Chroniques oasiennes : Ouargla, une histoire et une culture
Selon Paul BLANCHET (1900), les premiers habitants du Sahara sont les « Garamantes ». Les habitants de Ouargla s’appellent les « Madaniyin » probablement des descendants des Garamantes mêlés à des profils beaucoup plus composés (africain et caucasien) car bien des peuples se sont arrêtés à Oued M’ya.
Les Béni Brahim, qui habitent le quartier Nord, seraient des Berbères croisés de Soudanais. Les Béni Ouagguin et les Béni Sissine des quartiers Est et Sud compteraient en outre parmi leurs ancêtres des « Ibâdhites Syriens ». Des Berbères venus du Nord (les Zenâta), au temps des premières conquêtes musulmanes, s’étaient fait place aux côtés des premiers habitants au Xe siècle. C’est la période d’apogée de la vallée qui devint verdoyante depuis Gara krima au Sud à Hassi Feran au nord sur une distance de 40 km.

Vers la fin du XIe siècle, un événement vient bouleverser la paisible cité.
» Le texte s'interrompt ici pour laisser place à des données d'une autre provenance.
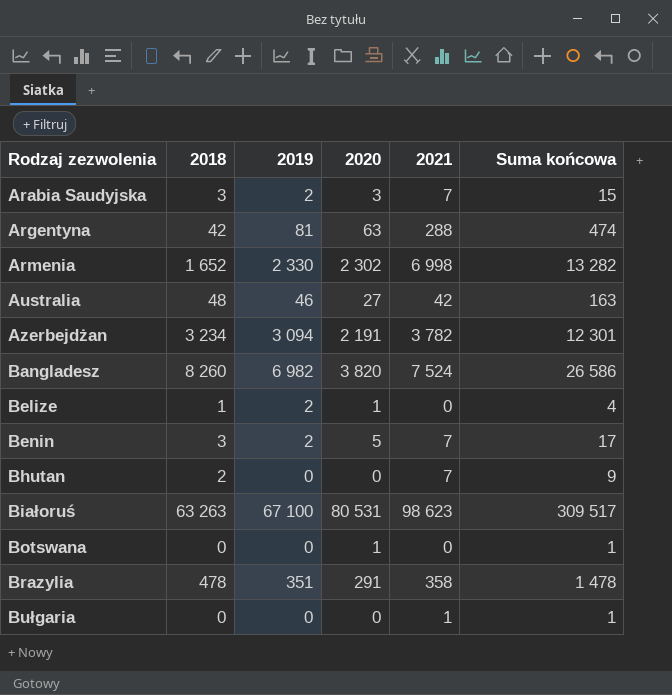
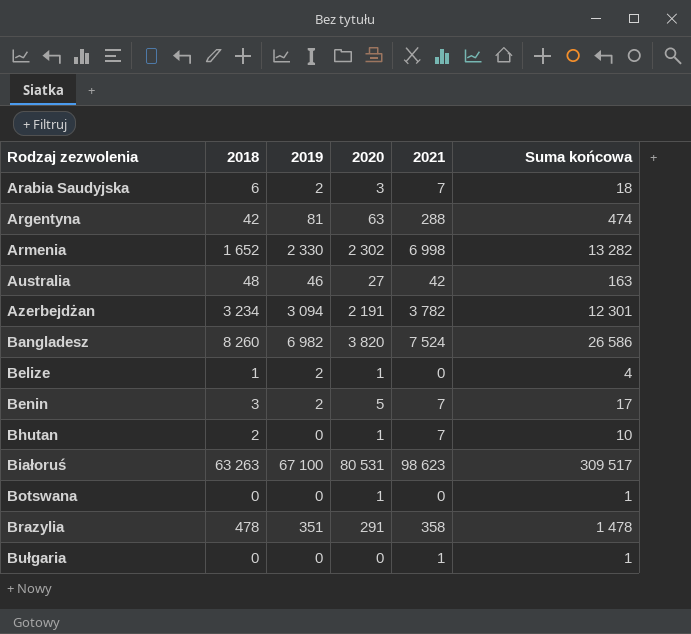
Arabia Saudyjska | 2018: 3 -> 6
Arabia Saudyjska | Suma końcowa: 15 -> 18
Bhutan | 2020: 0 -> 1
Bhutan | Suma końcowa: 9 -> 10

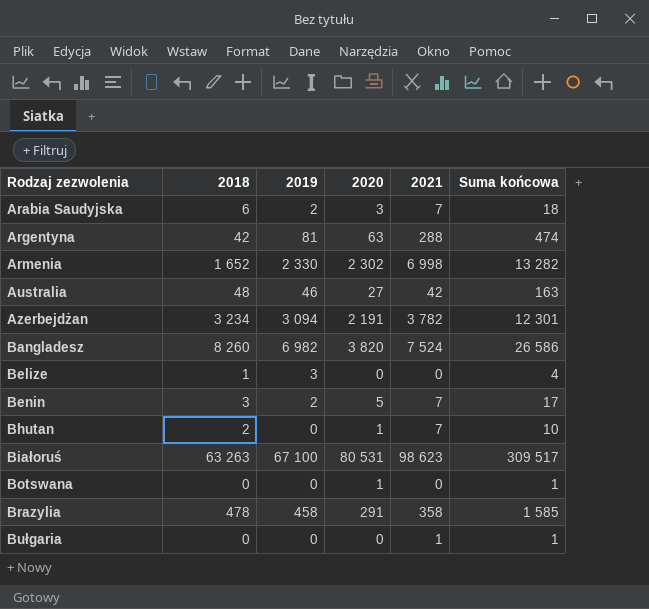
Belize | 2019: 2 -> 3
Belize | 2020: 1 -> 0
Brazylia | 2019: 351 -> 458
Brazylia | Suma końcowa: 1 478 -> 1 585

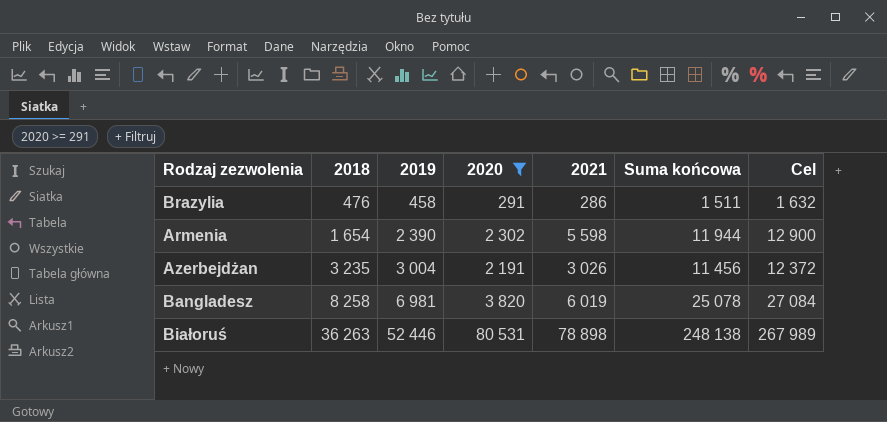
filter: none -> 2020 >= 291
row order: Rodzaj zezwolenia ascending -> 2018 ascending
column Cel | formula: none -> [Suma końcowa] * 1,08
Brazylia | 2018: 478 -> 476
Brazylia | 2021: 358 -> 286
Brazylia | Suma końcowa: 1 585 -> 1 511
Armenia | 2018: 1 652 -> 1 654
Armenia | 2019: 2 330 -> 2 390
Armenia | 2021: 6 998 -> 5 598
Armenia | Suma końcowa: 13 282 -> 11 944
Azerbejdżan | 2018: 3 234 -> 3 235
Azerbejdżan | 2019: 3 094 -> 3 004
Azerbejdżan | 2021: 3 782 -> 3 026
Azerbejdżan | Suma końcowa: 12 301 -> 11 456
Bangladesz | 2018: 8 260 -> 8 258
Bangladesz | 2019: 6 982 -> 6 981
Bangladesz | 2021: 7 524 -> 6 019
Bangladesz | Suma końcowa: 26 586 -> 25 078
Białoruś | 2018: 63 263 -> 36 263
Białoruś | 2019: 67 100 -> 52 446
Białoruś | 2021: 98 623 -> 78 898
Białoruś | Suma końcowa: 309 517 -> 248 138

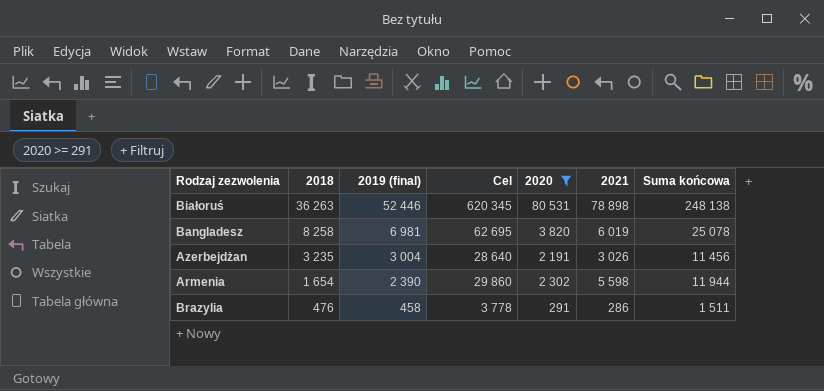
row order: 2018 ascending -> 2018 descending
column name: 2019 -> 2019 (final)
column Cel | formula: [Suma końcowa] * 1,08 -> [Suma końcowa] * 2,5
column Cel | position: 7 -> 4

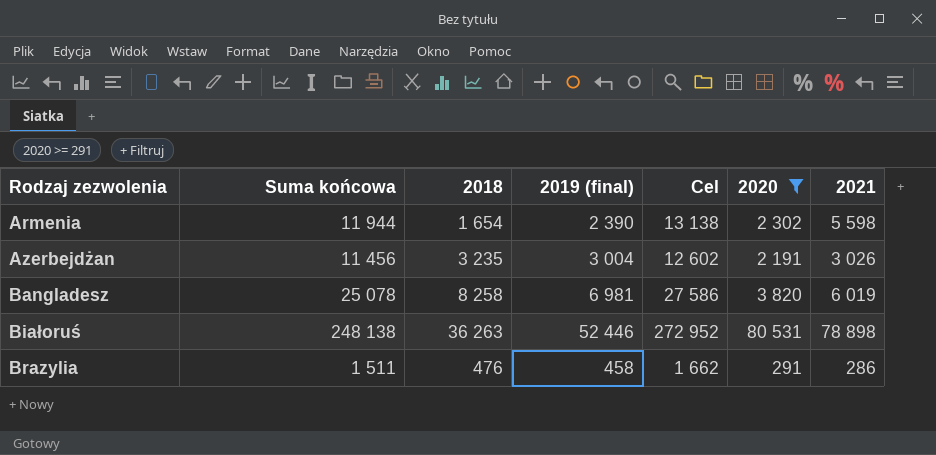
row order: 2018 descending -> Rodzaj zezwolenia ascending
column Suma końcowa | position: 7 -> 2
column Cel | formula: [Suma końcowa] * 2,5 -> [Suma końcowa] * 1,1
Le seigneur de la Kalaa, Mansour Ben El Caïd Ben Hammad, jalousa le pays et le mit en ruine. Le mérite revient aux berbères Kharedjites, Orthodoxes et africains soudanais dans le repeuplement du pays si bien que sa fortune, retrouvée, tenta les turcs en 1554.
Cinquante ans plus tard, les oasiens lassés par l’anarchie qui y régnait firent appel au gouverneur du Maroc qui leur envoya des garnisons. Il y a donc certainement un peu de toutes ces ethnies chez les « Madaniyin ».
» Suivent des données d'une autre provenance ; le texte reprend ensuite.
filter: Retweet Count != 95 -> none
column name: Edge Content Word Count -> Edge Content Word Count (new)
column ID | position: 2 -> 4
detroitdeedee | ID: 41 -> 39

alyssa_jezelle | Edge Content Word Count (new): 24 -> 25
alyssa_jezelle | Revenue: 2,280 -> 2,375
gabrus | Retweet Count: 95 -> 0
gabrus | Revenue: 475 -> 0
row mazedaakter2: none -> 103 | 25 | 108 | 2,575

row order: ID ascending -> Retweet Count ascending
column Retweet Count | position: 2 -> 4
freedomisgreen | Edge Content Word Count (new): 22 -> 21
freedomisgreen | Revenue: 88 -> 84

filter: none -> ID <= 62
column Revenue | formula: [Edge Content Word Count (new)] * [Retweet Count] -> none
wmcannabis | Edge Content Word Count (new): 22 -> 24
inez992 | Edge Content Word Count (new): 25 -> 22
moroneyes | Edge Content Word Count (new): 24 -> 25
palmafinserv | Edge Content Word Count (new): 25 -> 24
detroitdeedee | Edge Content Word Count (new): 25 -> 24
Entre 1604 et 1650, la sédentarisation des nomades vient diversifier les tribus en présence. Les premiers nomades à pénétrer la société sont les Ahl Ez Zriba puis les Béni Thour, chassés par la sécheresse de leurs territoires du Djérid en Tunisie. Les Chaamba firent leur apparition à l’Ouest. L’invasion Hilalienne qui débuta en l’an 1049 avec l’invasion Tripolitaine en Lybie va s’établir à Ouargla via leurs descendants : les Saïd Otba et les Mekhadma.
Parmi ces tribus, les Béni Thour s’attachèrent à la terre et prennent gout à l’agriculture. Ils créent des jardins, érigent des maisons et creusent des puits. Cela nous mène à dire un mot de l’agriculture d’antan en guise de trait d’histoire de la région.

Les ouarglis creusèrent plus de 1000 puits dans la seule plaine de Ouargla dont le débit moyen était de l’ordre de 1,6 à 2 litres/seconde. Ces puits jadis « jaillissants » ont vu leur niveau hydrostatique baissé. En 1885, on en comptait 450, onze ans après en 1896 il en restait 257 du fait de l’incrustation des eaux qui en contact des roches calcaire font effondrées les coffrages des puits. Il fallu alors chercher l’eau en creusant des rigoles de plus en plus profondes.
Les jardins situés en contre bas ne purent se débarrasser des eaux excédentaires stagnantes : la fièvre « typhoïde » apparaît et occasionne des dégâts auprès des populations.
Pour autant, le problème n’était pas réglé, l’eau descendait encore et encore. La ruine et la misère guettaient les habitants. L’administration coloniale entrepris alors des travaux de modernisation des moyens d’exhaure de l’eau. En mai 1892, quarante neuf sondages avaient été effectué donnant un débit total de 124 litres / seconde, irrigant 223 ha pour 43451 palmiers.
Le puits de Bala Sghira jaillit en 1898, et profita au Béni Thour avec un débit extraordinaire de 26 litres/seconde à lui seul : de quoi irriguer 30 ha et 6000 palmiers. Mais l’oasis est immense et les mesures ne suffisent pas ce qui eu pour conséquence l’accroissement de la misère.
Sur le plan économique, les impôts si lourds à l’époque (3 fois plus chers pour les sédentaires) et inégalement répartis entre les différentes tranches sociales (moins chers pour les Chaambas et moyen pour les nomades) vont infliger un lourd tribut pour les habitants autochtones.
La carte ci-dessous présente la palmeraie de l’agglomération de Ouargla.

A Ouargla, on remarque que les Béni Thour sont ceux qui ont le plus développé la palmeraie. Disposent-ils d’un savoir-faire et de la volonté qui leur permet de rester attachés à la terre ? Sont-ils loin des conflits de voisinage entre les différentes tribus ? Cette approche ethno-historique permet l’identification d’un point de départ d’un diagnostic par secteur … Béni Thour.